THE TASK: From the listing below, select every line where the word "none" appears.

DATA FOR THIS EXERCISE:
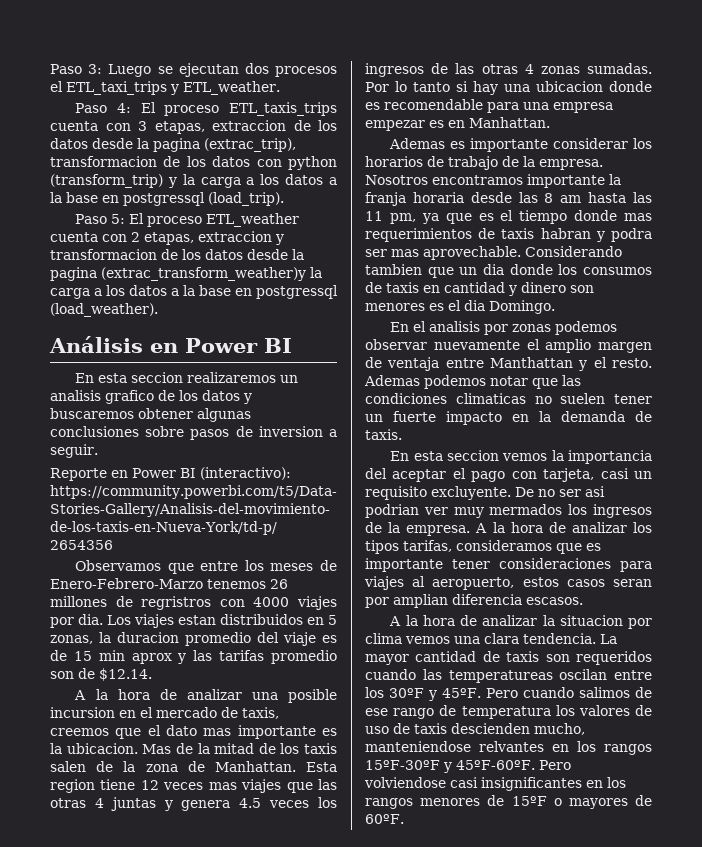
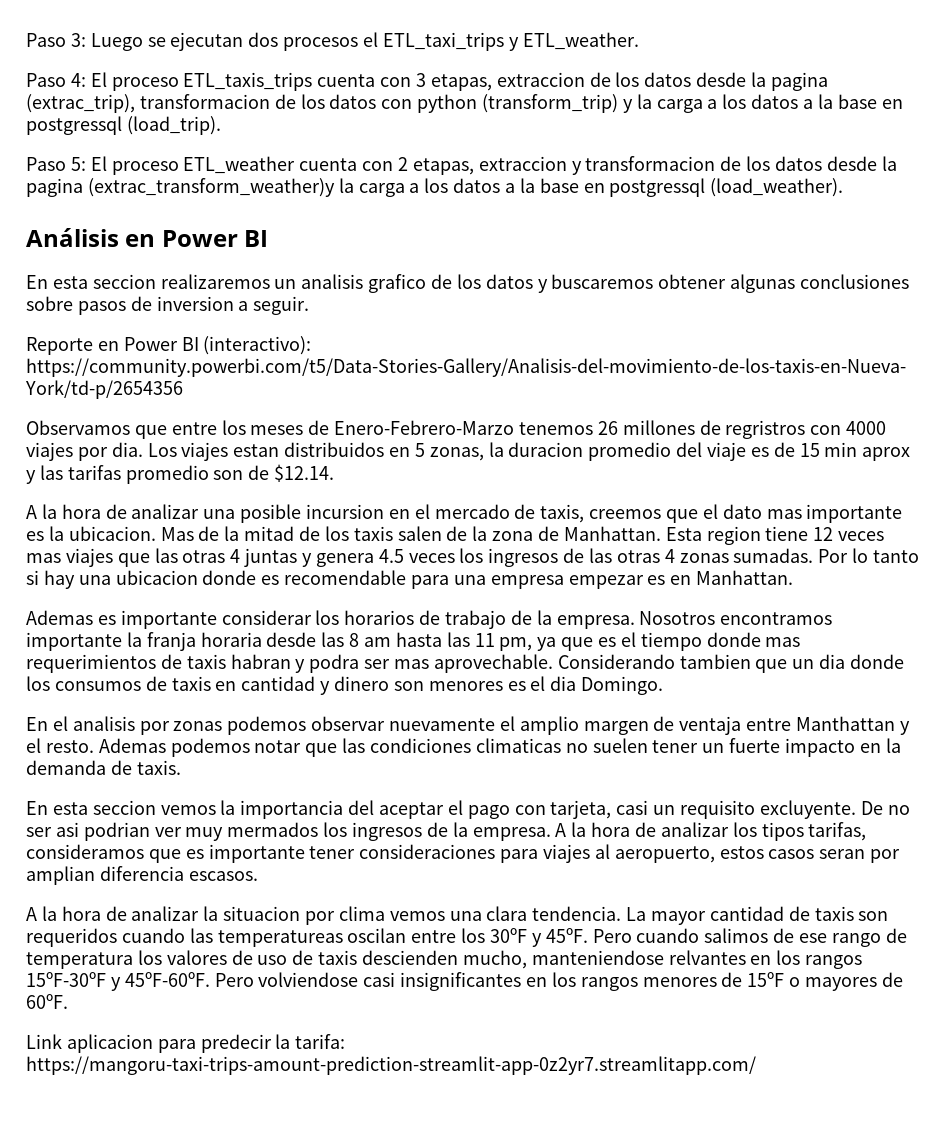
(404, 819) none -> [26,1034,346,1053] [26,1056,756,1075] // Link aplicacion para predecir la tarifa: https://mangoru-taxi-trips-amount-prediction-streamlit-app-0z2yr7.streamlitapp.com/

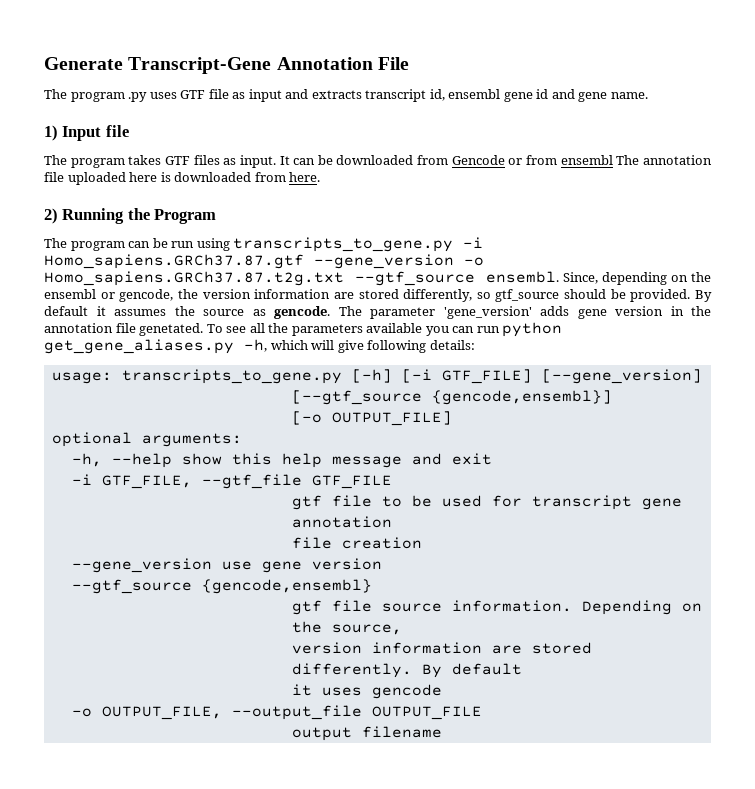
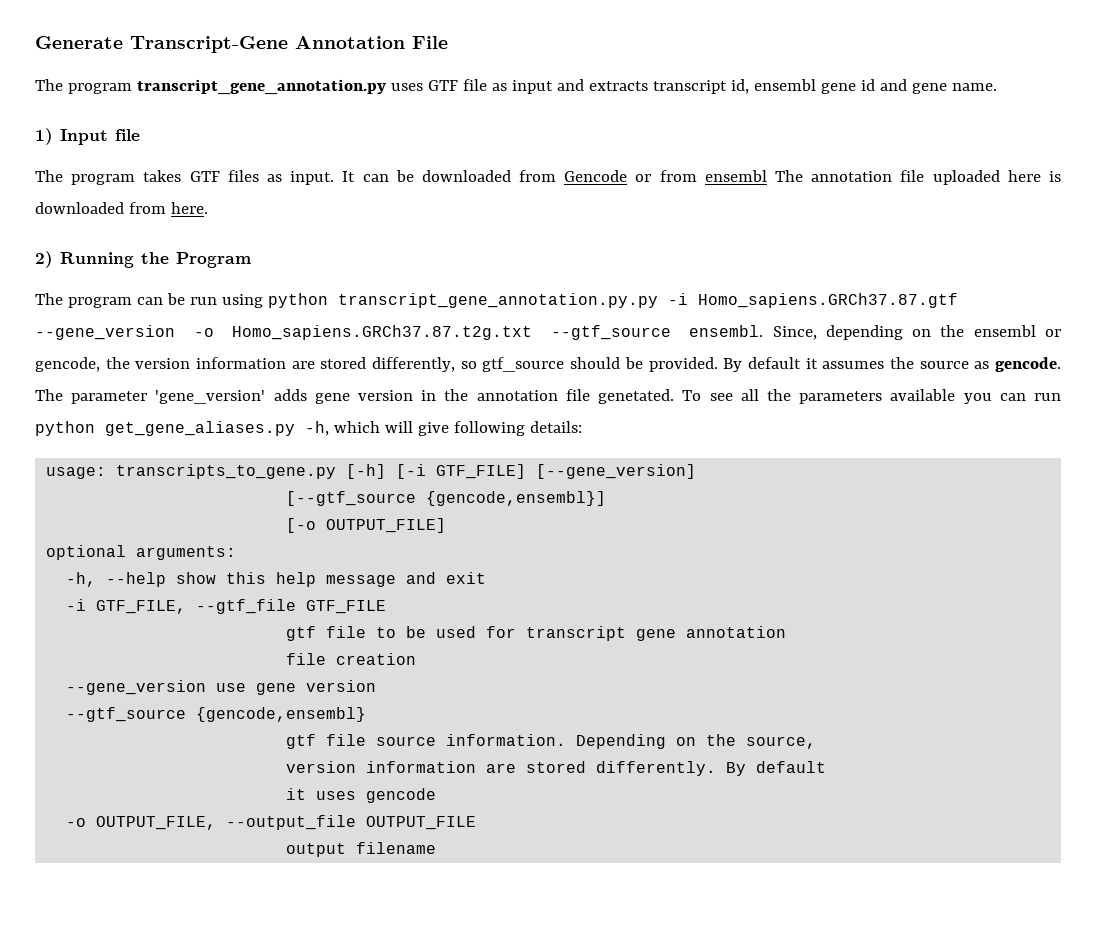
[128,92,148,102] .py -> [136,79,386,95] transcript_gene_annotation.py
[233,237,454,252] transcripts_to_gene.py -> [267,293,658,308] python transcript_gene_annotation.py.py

==

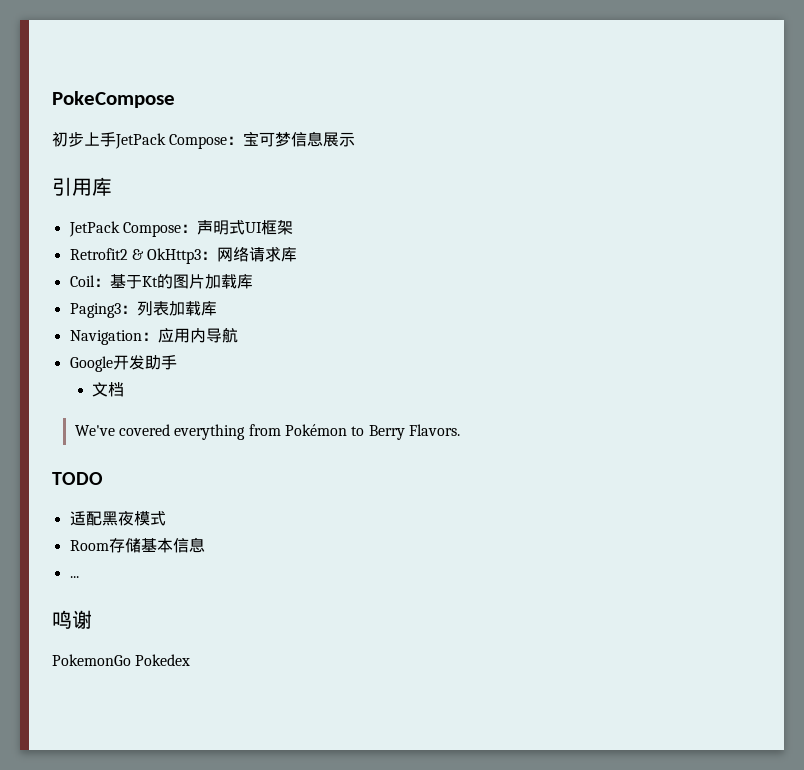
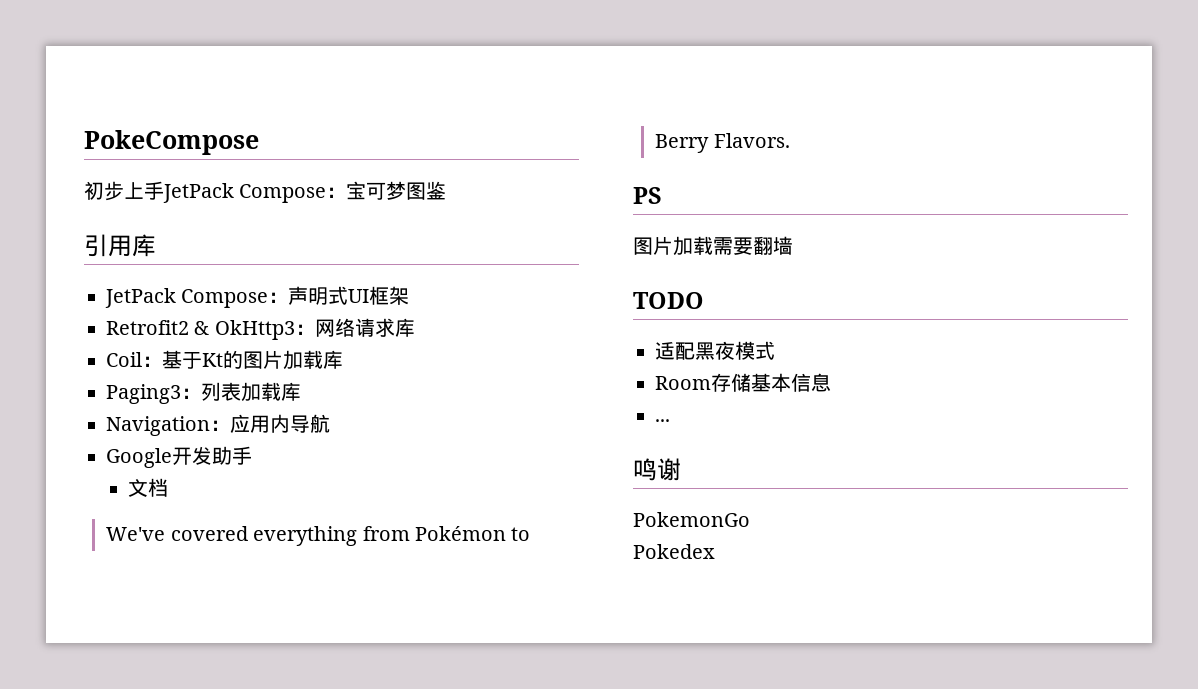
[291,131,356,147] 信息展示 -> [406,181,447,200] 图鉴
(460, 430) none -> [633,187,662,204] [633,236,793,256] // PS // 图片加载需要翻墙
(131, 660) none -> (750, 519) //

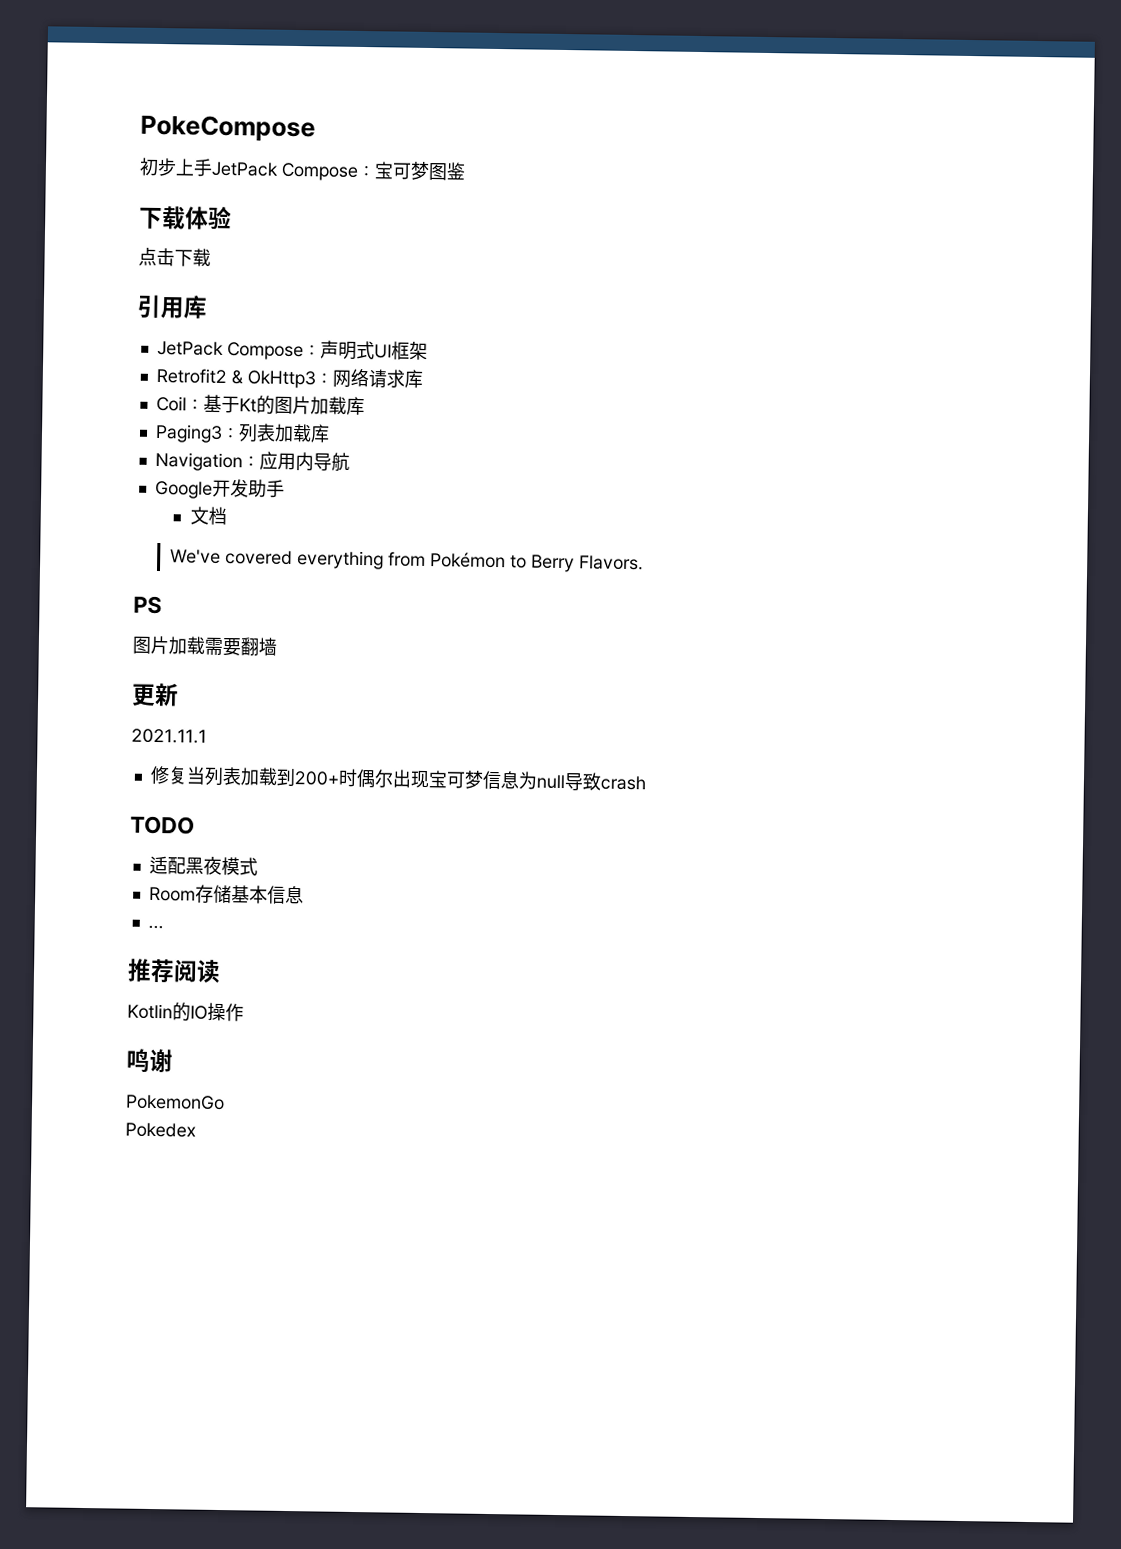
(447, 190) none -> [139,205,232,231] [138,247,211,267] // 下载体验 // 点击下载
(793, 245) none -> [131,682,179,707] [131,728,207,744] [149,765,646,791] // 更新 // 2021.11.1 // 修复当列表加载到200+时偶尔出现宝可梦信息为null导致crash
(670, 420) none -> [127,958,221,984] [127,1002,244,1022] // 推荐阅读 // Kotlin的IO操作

WRITTEN REPLY:
(404, 819) none -> [26,1034,346,1053] [26,1056,756,1075] // Link aplicacion para predecir la tarifa: https://mangoru-taxi-trips-amount-prediction-streamlit-app-0z2yr7.streamlitapp.com/
(460, 430) none -> [633,187,662,204] [633,236,793,256] // PS // 图片加载需要翻墙
(131, 660) none -> (750, 519) //
(447, 190) none -> [139,205,232,231] [138,247,211,267] // 下载体验 // 点击下载
(793, 245) none -> [131,682,179,707] [131,728,207,744] [149,765,646,791] // 更新 // 2021.11.1 // 修复当列表加载到200+时偶尔出现宝可梦信息为null导致crash
(670, 420) none -> [127,958,221,984] [127,1002,244,1022] // 推荐阅读 // Kotlin的IO操作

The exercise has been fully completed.